This post is a hard one to make. I guess really any post where I talk about our decision to leave the Peace Corps early is a hard one. This is especially hard as today one of my closest volunteer friends got on a plane to go home.
So when you think about the idea of ET(Early Terminate)ing you think, oh dang, that's a really personal and really hard decision, I wouldn't look down on someone for making that decision. Or would you?
I guess I don't really know how to accurately portray the feelings of shame that one feels even when they're thinking of making this decision. It's hard. It's hard that when you're struggling with this decision, that other volunteers are talking about it. It's hard that people come up to you and say I heard you're ETing when you, yourself haven't even decided what you're going to do.

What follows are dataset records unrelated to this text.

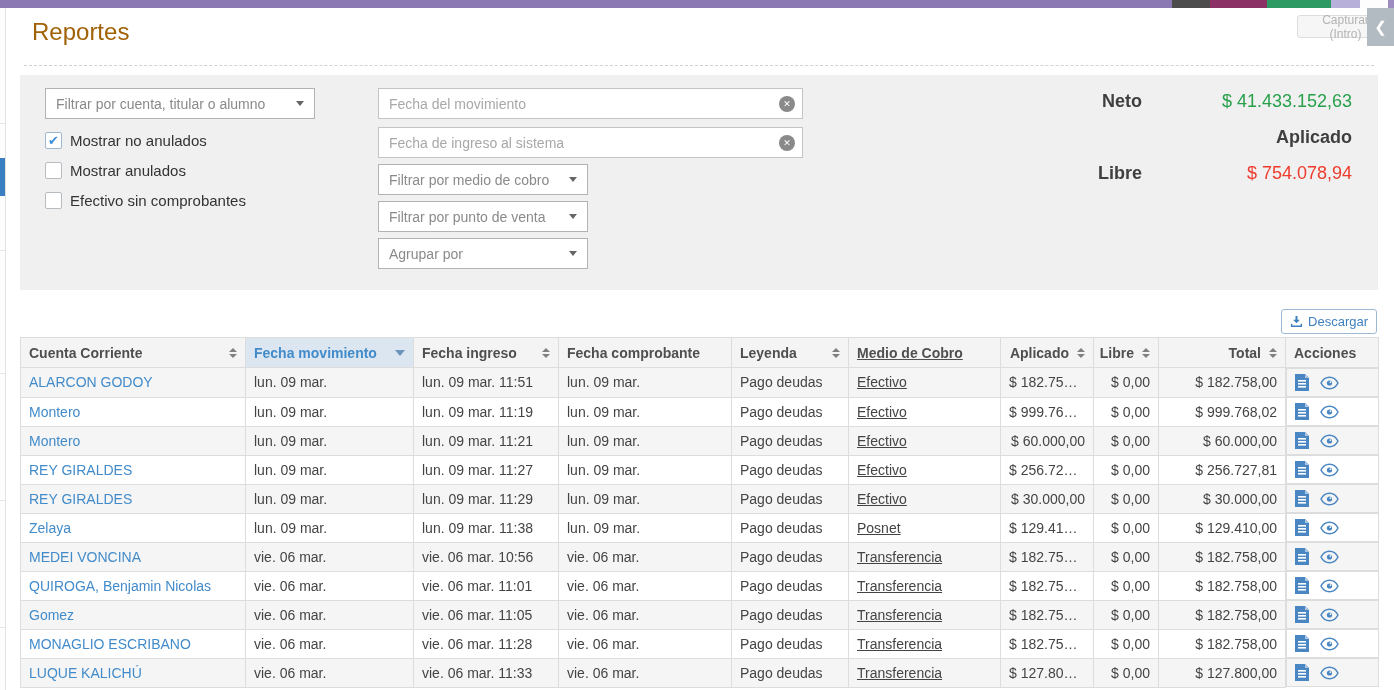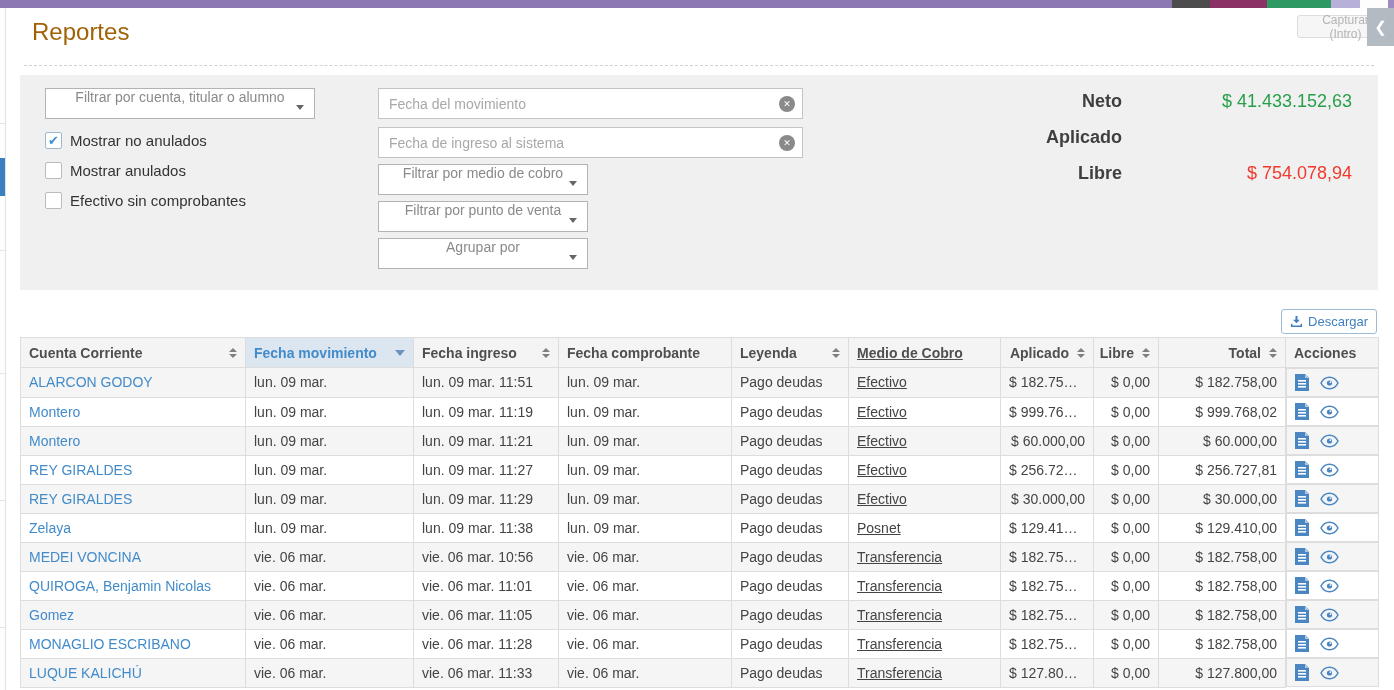--- a/index.html
+++ b/index.html
@@ -41,7 +41,7 @@
     display:flex;align-items:center;padding:0 10px;font-size:14px;color:#444;cursor:pointer;}
   .sel .caret{margin-left:auto;width:0;height:0;border-left:4px solid transparent;
     border-right:4px solid transparent;border-top:5px solid #666;}
-  .sel.ph{color:#8a8a8a;flex-direction:column;}
+  .sel.ph{color:#8a8a8a;}
   .sel + .sel{margin-top:6px;}
   .cb-row{display:flex;align-items:center;margin-top:13px;cursor:pointer;}
   .cb-row:first-of-type{margin-top:13px;}

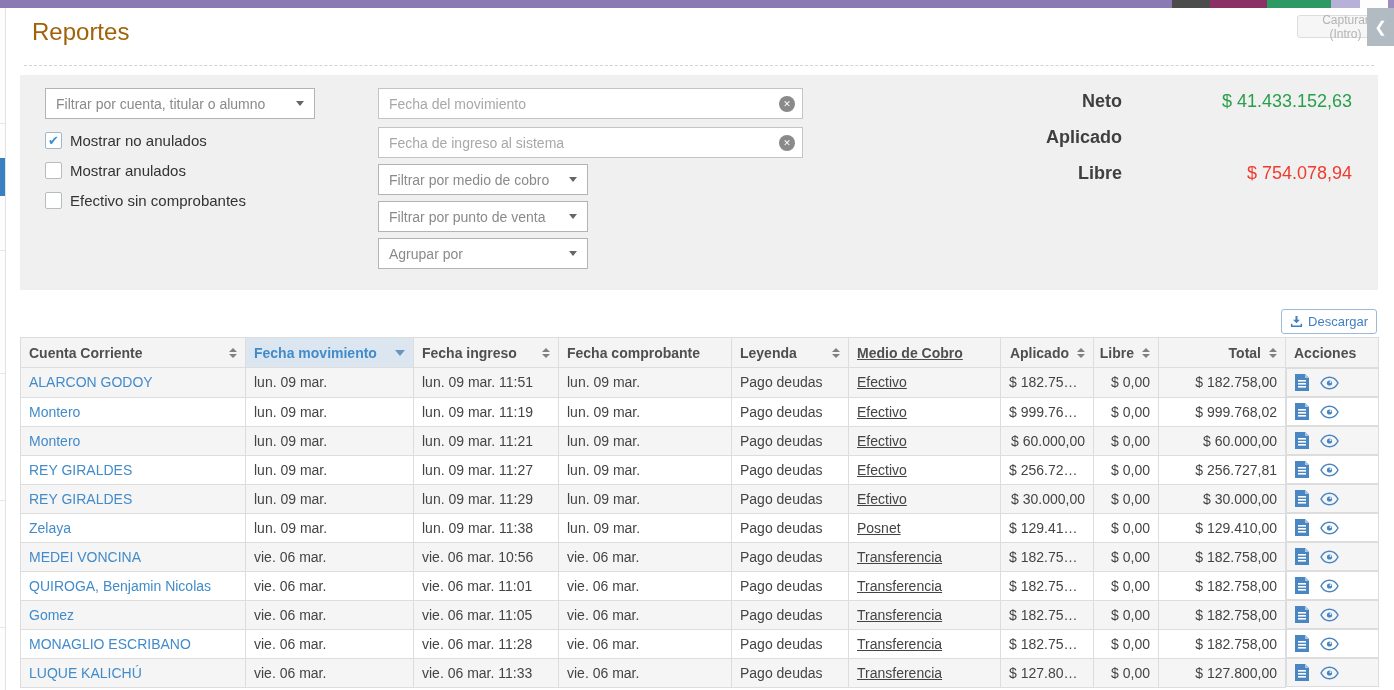--- a/index.html
+++ b/index.html
@@ -61,7 +61,7 @@
 
   
   .summary{position:absolute;right:26px;top:8px;}
-  .sum-row{display:flex;align-items:center;height:36px;gap:20px;}
+  .sum-row{display:flex;align-items:center;height:36px;justify-content:flex-end;}
   .sum-label{width:180px;text-align:right;font-size:18px;font-weight:700;color:#3f3f3f;}
   .sum-value{width:210px;text-align:right;font-size:18px;}
   .val-green{color:#28a04a;}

I guess it's not an outright feeling of shame, like someone telling you they're disappointed in you or telling you they're ashamed of you. But it's a feeling of shame that you, the person making this really hard decision feels. I made a commitment. I made a commitment to Peace Corps, but more than that, I made a commitment to my school to be there for two years, and I'm letting them down. That's one of the biggest struggles that I've been dealing with. The shame of giving up. I don't like to give up on things that I've dedicated myself to.

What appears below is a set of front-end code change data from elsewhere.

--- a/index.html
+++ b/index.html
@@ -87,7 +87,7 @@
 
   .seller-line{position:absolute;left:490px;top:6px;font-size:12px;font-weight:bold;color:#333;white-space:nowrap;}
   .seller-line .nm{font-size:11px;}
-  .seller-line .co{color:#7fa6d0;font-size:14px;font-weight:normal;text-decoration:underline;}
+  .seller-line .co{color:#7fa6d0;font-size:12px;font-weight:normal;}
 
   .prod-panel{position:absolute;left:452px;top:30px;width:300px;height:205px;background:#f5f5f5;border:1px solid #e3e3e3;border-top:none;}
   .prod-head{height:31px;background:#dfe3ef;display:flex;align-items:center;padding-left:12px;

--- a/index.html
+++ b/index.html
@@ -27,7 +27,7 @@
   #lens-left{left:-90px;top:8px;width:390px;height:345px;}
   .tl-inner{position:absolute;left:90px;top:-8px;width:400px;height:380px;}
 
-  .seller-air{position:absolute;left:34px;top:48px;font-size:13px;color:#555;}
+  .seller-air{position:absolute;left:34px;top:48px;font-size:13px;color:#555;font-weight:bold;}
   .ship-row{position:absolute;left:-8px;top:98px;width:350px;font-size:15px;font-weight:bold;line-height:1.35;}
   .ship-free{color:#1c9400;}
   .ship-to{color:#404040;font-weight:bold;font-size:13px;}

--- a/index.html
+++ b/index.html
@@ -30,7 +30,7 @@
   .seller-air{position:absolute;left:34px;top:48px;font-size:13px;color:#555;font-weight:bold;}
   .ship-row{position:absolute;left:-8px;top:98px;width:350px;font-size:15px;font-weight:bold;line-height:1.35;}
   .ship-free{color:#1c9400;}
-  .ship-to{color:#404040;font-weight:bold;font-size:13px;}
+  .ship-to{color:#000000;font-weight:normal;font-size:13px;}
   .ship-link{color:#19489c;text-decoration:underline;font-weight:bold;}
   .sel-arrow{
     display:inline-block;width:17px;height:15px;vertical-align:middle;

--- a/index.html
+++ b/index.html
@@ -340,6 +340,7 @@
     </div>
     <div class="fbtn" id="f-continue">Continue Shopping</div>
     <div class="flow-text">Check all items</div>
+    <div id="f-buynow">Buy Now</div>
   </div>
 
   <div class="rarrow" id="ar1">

What's even harder is to know when it's right to give up, to look past those feelings of shame and think will I get more out being here, or being home; will I be happier if I stay or if I go? Will I actually be helpful to my community if I stay here unhappy? For us when Hal got the scholarship that was the tipping point, we would be getting more out of life, and would be happier if we went home.
One of the biggest blessings to come out of this has been the amount of support we've received from everyone since making our decision. The feelings of shame while making the decision were suddenly replaced by the feelings of support from everyone around us.

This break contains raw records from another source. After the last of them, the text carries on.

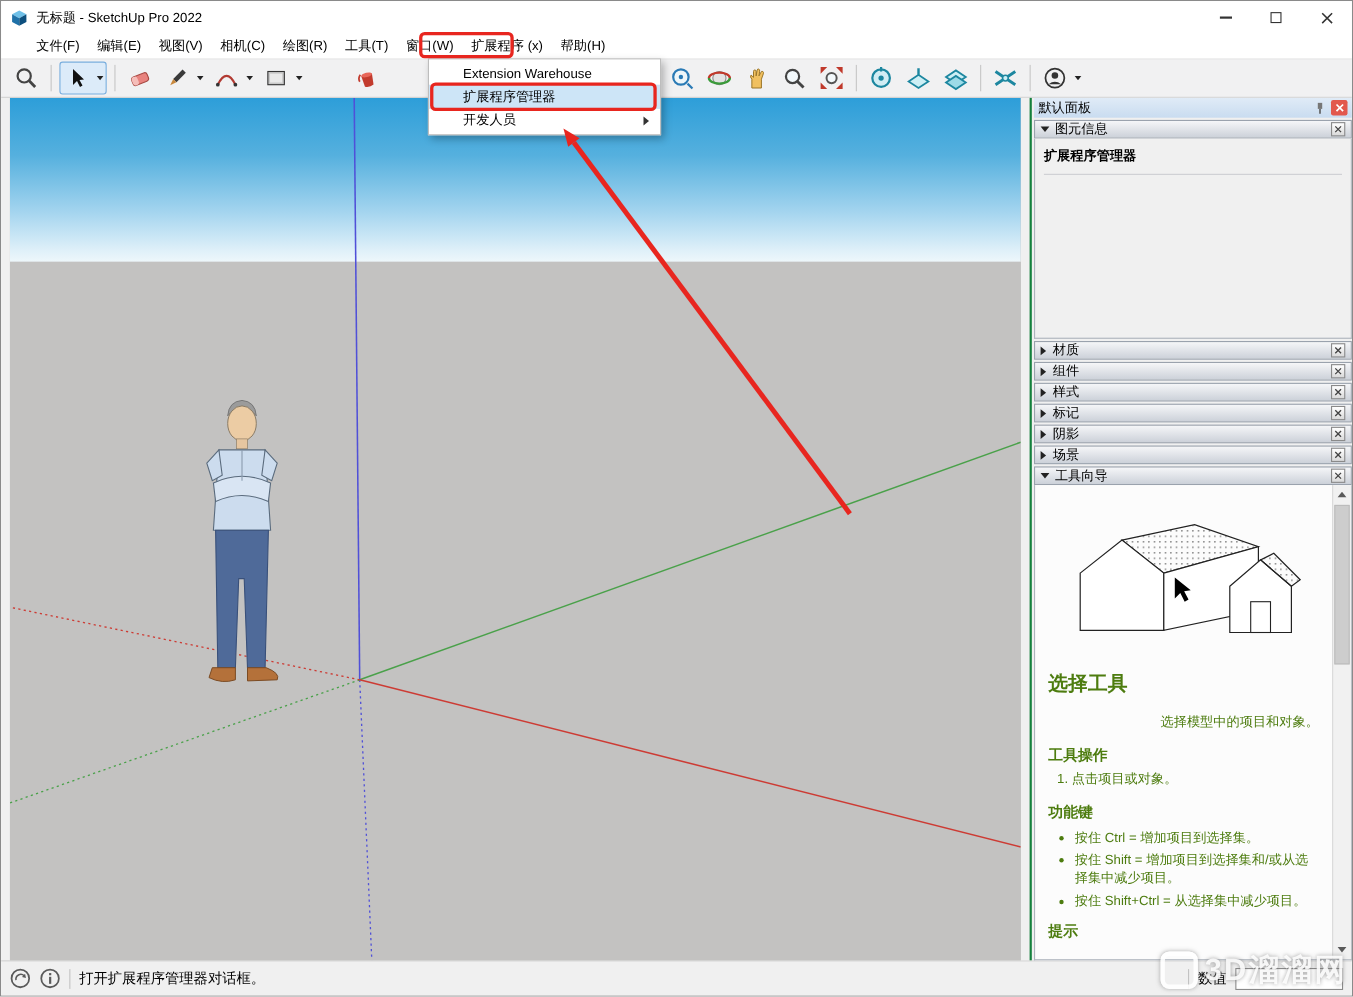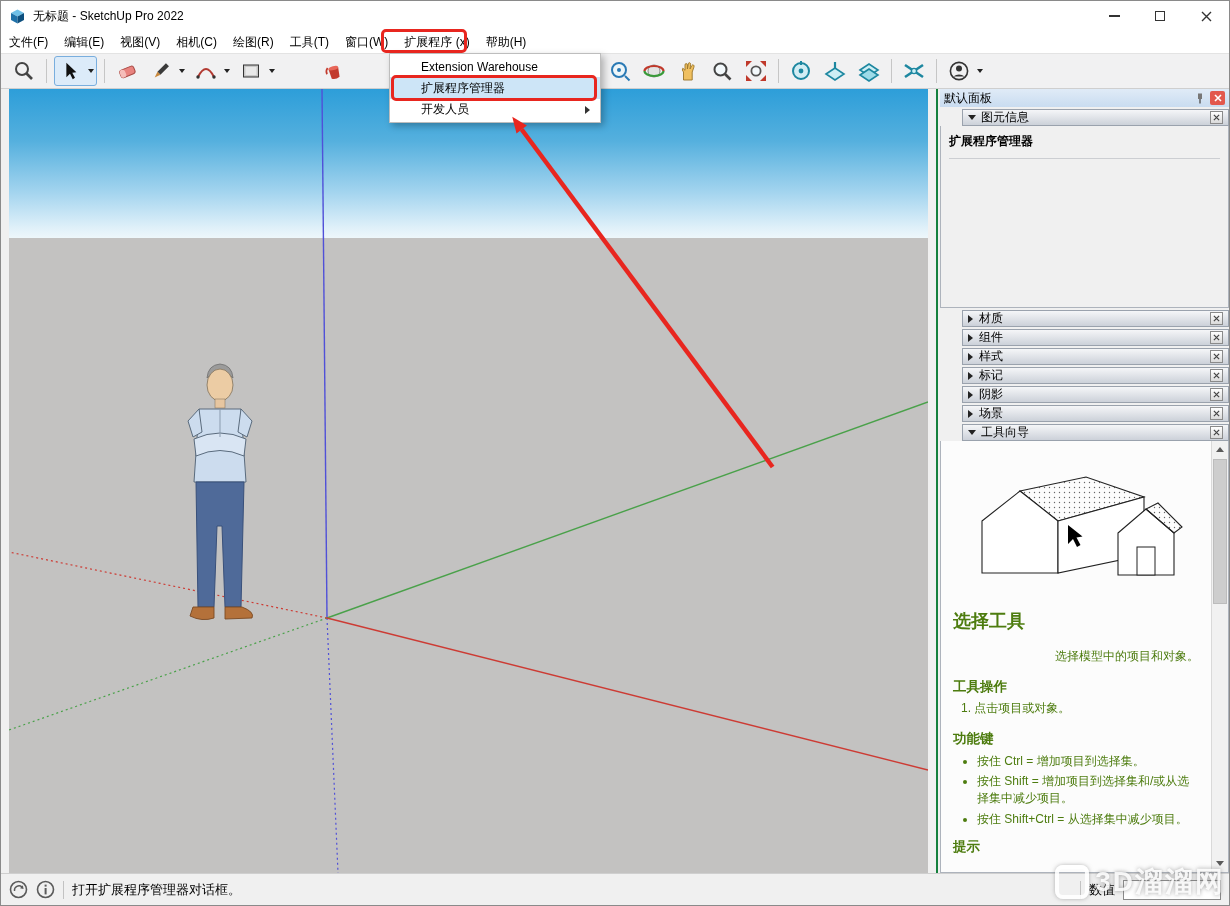--- a/index.html
+++ b/index.html
@@ -18,7 +18,7 @@
   .min-glyph { width:11px; height:1.5px; background:#333; }
   .max-glyph { width:10px; height:10px; border:1.2px solid #333; }
   
-  .menubar { height:22px; display:flex; align-items:center; font-size:12px; padding-left:0; background:#fff; position:relative; z-index:10; }
+  .menubar { height:22px; display:flex; align-items:flex-end; font-size:12px; padding-left:24px; background:#fff; position:relative; z-index:10; }
   .menu-item { padding:3px 8px; white-space:nowrap; }
   
   .toolbar { height:36px; background:#f1f1f2; border-top:1px solid #e3e3e3; border-bottom:1px solid #cfcfcf; display:flex; align-items:center; padding:0 6px; }

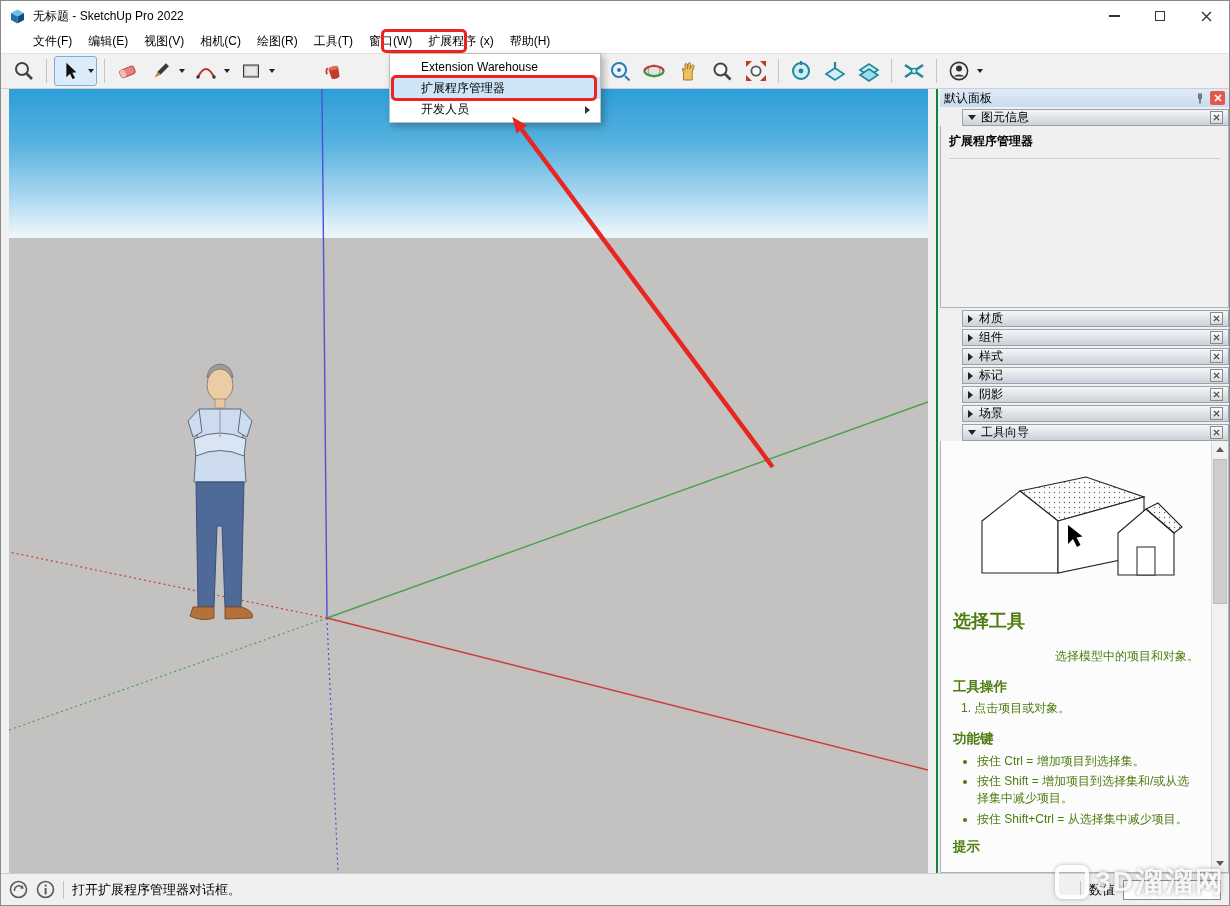--- a/index.html
+++ b/index.html
@@ -44,7 +44,7 @@
   .panel-header { height:18px; flex:none; background:linear-gradient(180deg,#e0ebf7,#c9dcf0); display:flex; align-items:center; font-size:12px; padding:0 4px; }
   .panel-title { flex:1; }
   .panel-close { width:15px; height:14px; background:#e2584d; border-radius:2px; display:flex; align-items:center; justify-content:center; margin-left:4px; }
-  .sec-header { height:17px; flex:none; background:linear-gradient(180deg,#f5f6f8,#ccd1d9); border:1px solid #9aa2ad; display:flex; align-items:center; font-size:12px; padding:0 5px; margin-top:2px;margin-left:22px; }
+  .sec-header { height:17px; flex:none; background:linear-gradient(180deg,#f5f6f8,#ccd1d9); border:1px solid #9aa2ad; display:flex; align-items:center; font-size:12px; padding:0 5px; margin-top:2px; }
   .tri-right { width:0; height:0; border-top:4px solid transparent; border-bottom:4px solid transparent; border-left:5px solid #222; margin-right:6px; }
   .tri-down-b { width:0; height:0; border-left:4px solid transparent; border-right:4px solid transparent; border-top:5px solid #222; margin-right:5px; }
   .sec-x { margin-left:auto; width:13px; height:13px; border:1px solid #8a8a8a; background:linear-gradient(#ffffff,#dadada); display:flex; align-items:center; justify-content:center; }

I heard of a volunteer who wasn't supported by someone in her family in her decision to come here, or her decision to go home. That just broke my heart. I had a short talk with her where I tried to give her as much support as I could. I told her that it's a freaking hard decision to make, and no one but you knows if it's right, so people should support you in that decision.
The biggest surprise of all was the support that has come from our fellow volunteers. I'm pretty sure every volunteer has thought of ETing at least once during their service. They know what it's like and what a hard decision it is to make, and they have been so kind and supportive. They have made all of this a lot easier on us.
It sucks that there's feelings of shame associated with ET-ing, but I guess that's just part of the process, and it makes the feelings of support all the more welcome. So support your volunteers, let them know you're proud of them.
2 comments:
I am proud of you!!!
I'm proud that you and Hal have made it so long! From everything that you've shared it's rewarding but hard hard work!